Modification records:
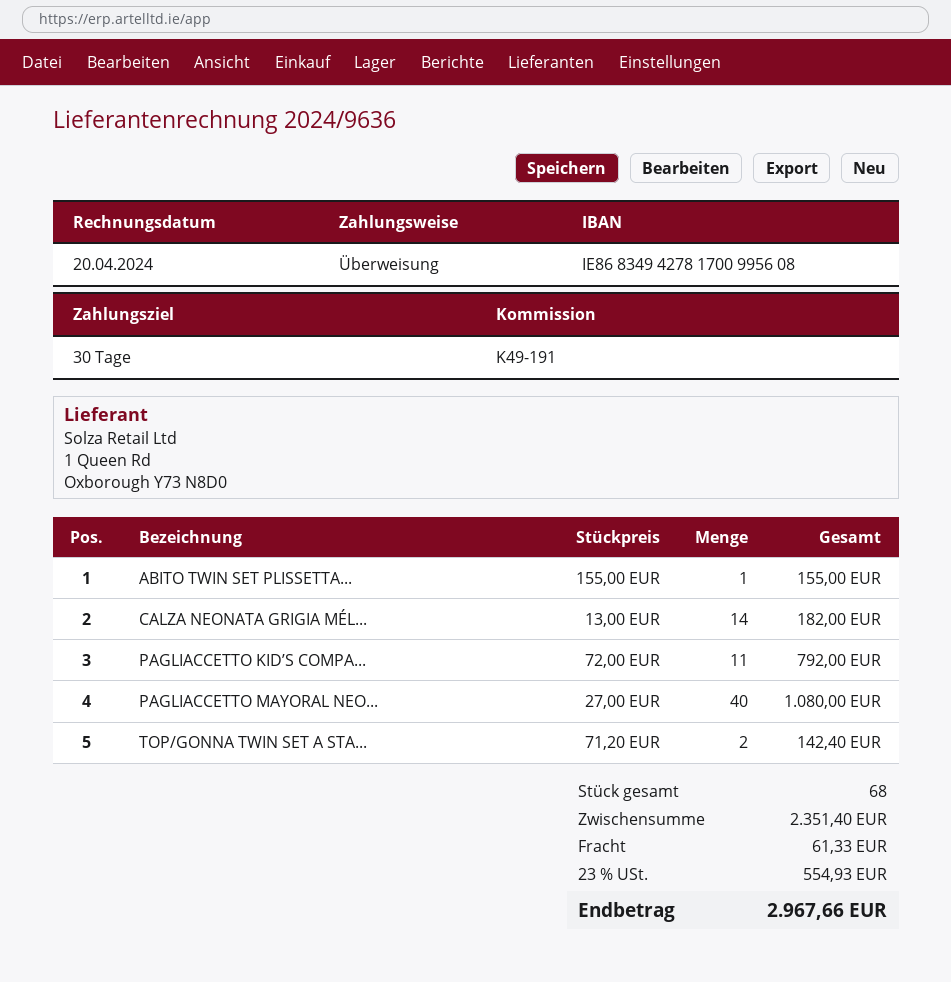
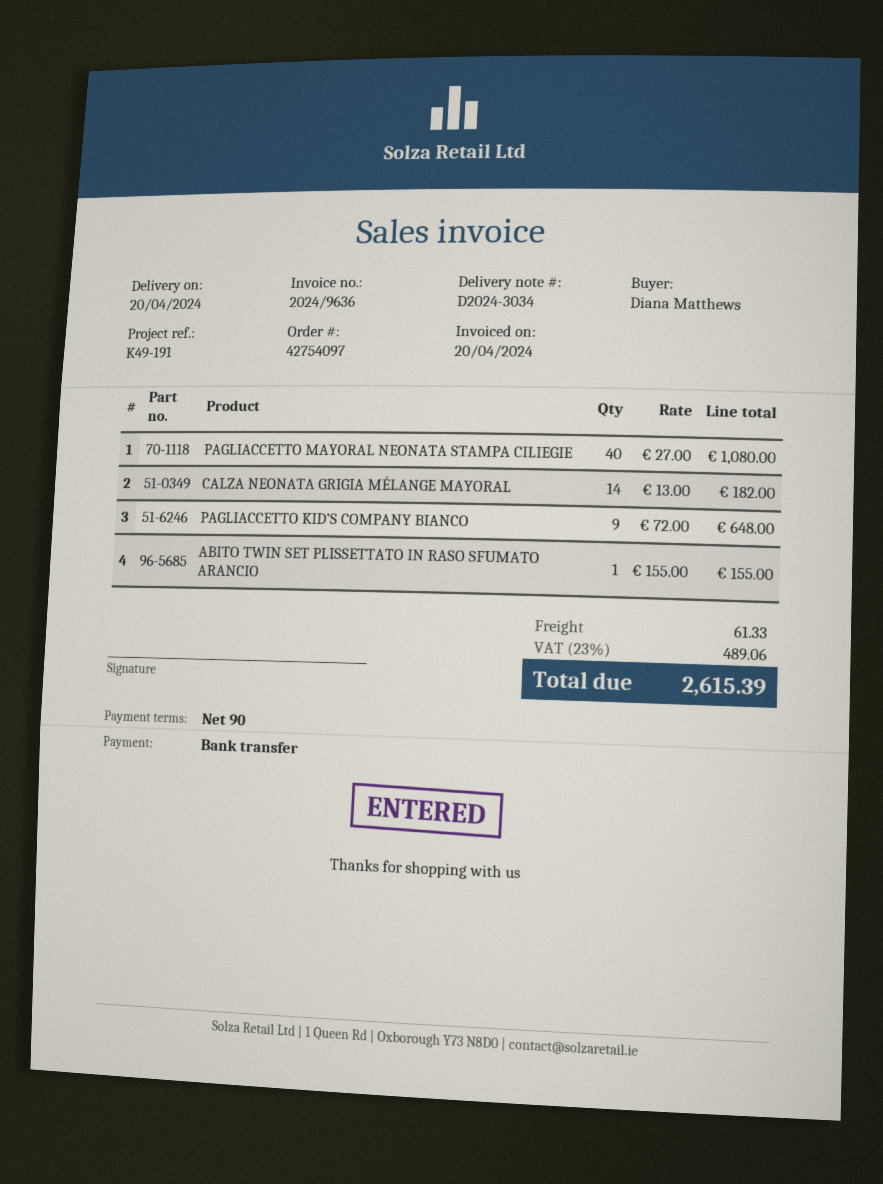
payment terms: 30 days -> 90 days
PAGLIACCETTO KID’S COMPA...: 11 x 72.00 = 792.00 -> 9 x 72.00 = 648.00
TOP/GONNA TWIN SET A STA...: 2 x 71.20 = 142.40 -> none
tax: 23% = 554.93 -> 23% = 489.06
total: 2967.66 -> 2615.39

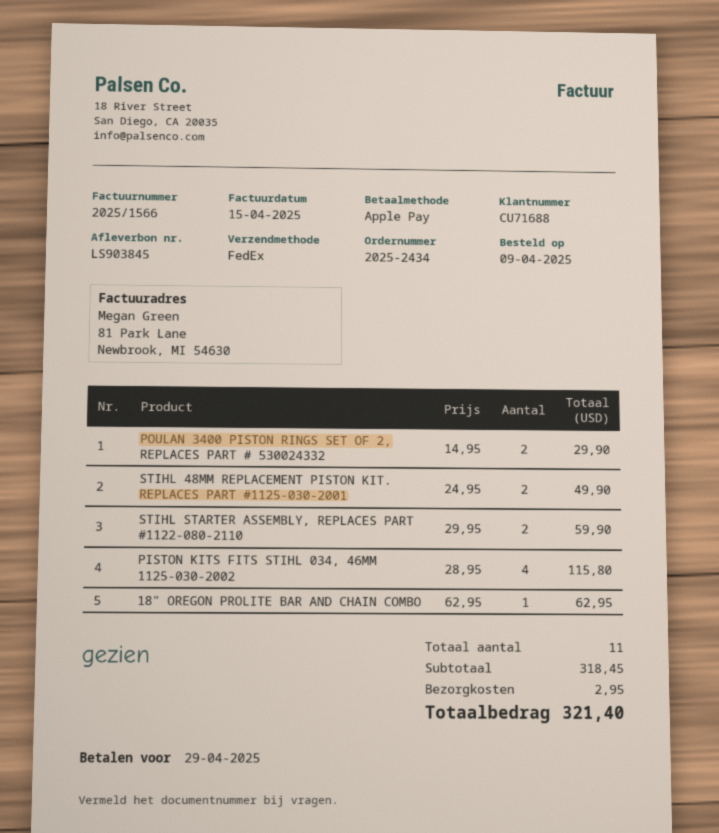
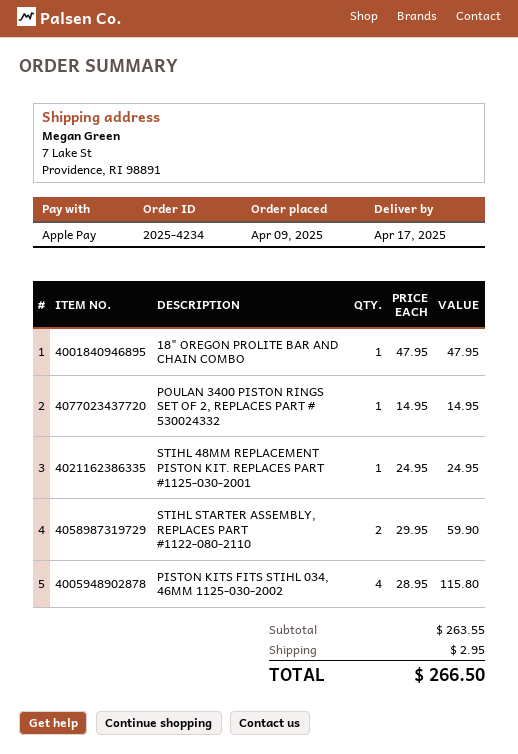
order number: 2025-2434 -> 2025-4234
POULAN 3400 PISTON RINGS SET OF 2, REPLACES PART # 530024332: 2 x 14.95 = 29.90 -> 1 x 14.95 = 14.95
STIHL 48MM REPLACEMENT PISTON KIT. REPLACES PART #1125-030-2001: 2 x 24.95 = 49.90 -> 1 x 24.95 = 24.95
18" OREGON PROLITE BAR AND CHAIN COMBO: 1 x 62.95 = 62.95 -> 1 x 47.95 = 47.95
subtotal: 318.45 -> 263.55
total: 321.40 -> 266.50

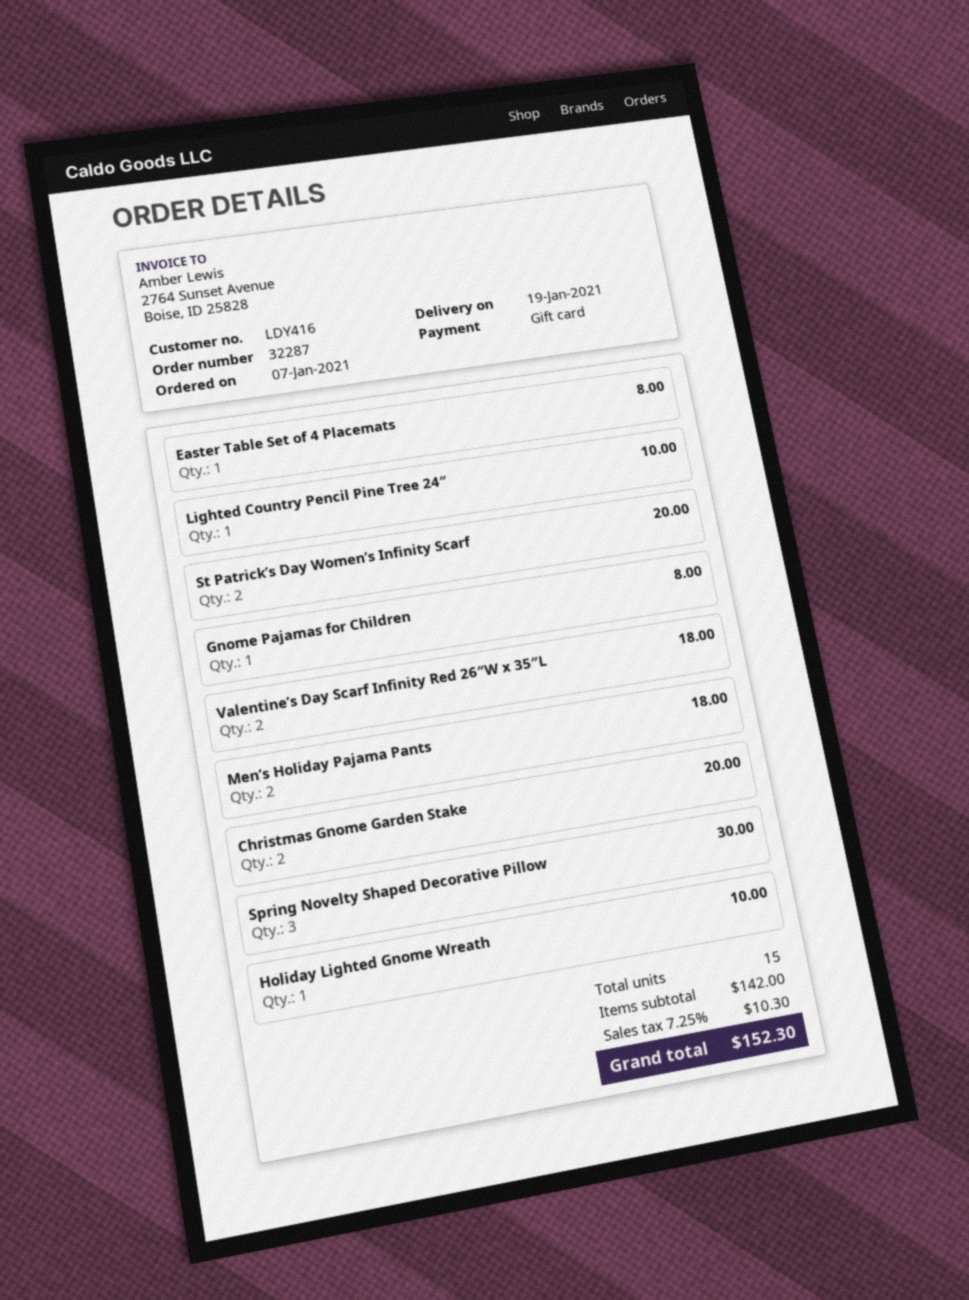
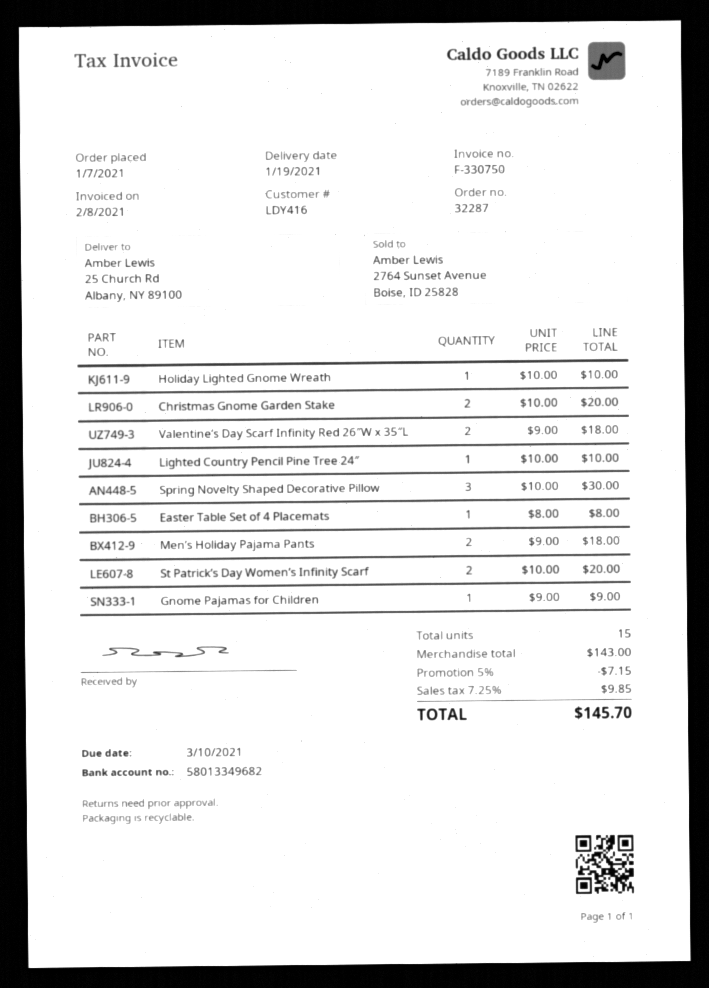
Gnome Pajamas for Children: 1 for 8.00 -> 1 for 9.00
subtotal: 142.00 -> 143.00
discount: none -> 5% = 7.15
tax: 7.25% = 10.30 -> 7.25% = 9.85
total: 152.30 -> 145.70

* Problem statement: For the data above, return an exact copy that contains no pictures.

* Task output:
payment terms: 30 days -> 90 days
PAGLIACCETTO KID’S COMPA...: 11 x 72.00 = 792.00 -> 9 x 72.00 = 648.00
TOP/GONNA TWIN SET A STA...: 2 x 71.20 = 142.40 -> none
tax: 23% = 554.93 -> 23% = 489.06
total: 2967.66 -> 2615.39

order number: 2025-2434 -> 2025-4234
POULAN 3400 PISTON RINGS SET OF 2, REPLACES PART # 530024332: 2 x 14.95 = 29.90 -> 1 x 14.95 = 14.95
STIHL 48MM REPLACEMENT PISTON KIT. REPLACES PART #1125-030-2001: 2 x 24.95 = 49.90 -> 1 x 24.95 = 24.95
18" OREGON PROLITE BAR AND CHAIN COMBO: 1 x 62.95 = 62.95 -> 1 x 47.95 = 47.95
subtotal: 318.45 -> 263.55
total: 321.40 -> 266.50

Gnome Pajamas for Children: 1 for 8.00 -> 1 for 9.00
subtotal: 142.00 -> 143.00
discount: none -> 5% = 7.15
tax: 7.25% = 10.30 -> 7.25% = 9.85
total: 152.30 -> 145.70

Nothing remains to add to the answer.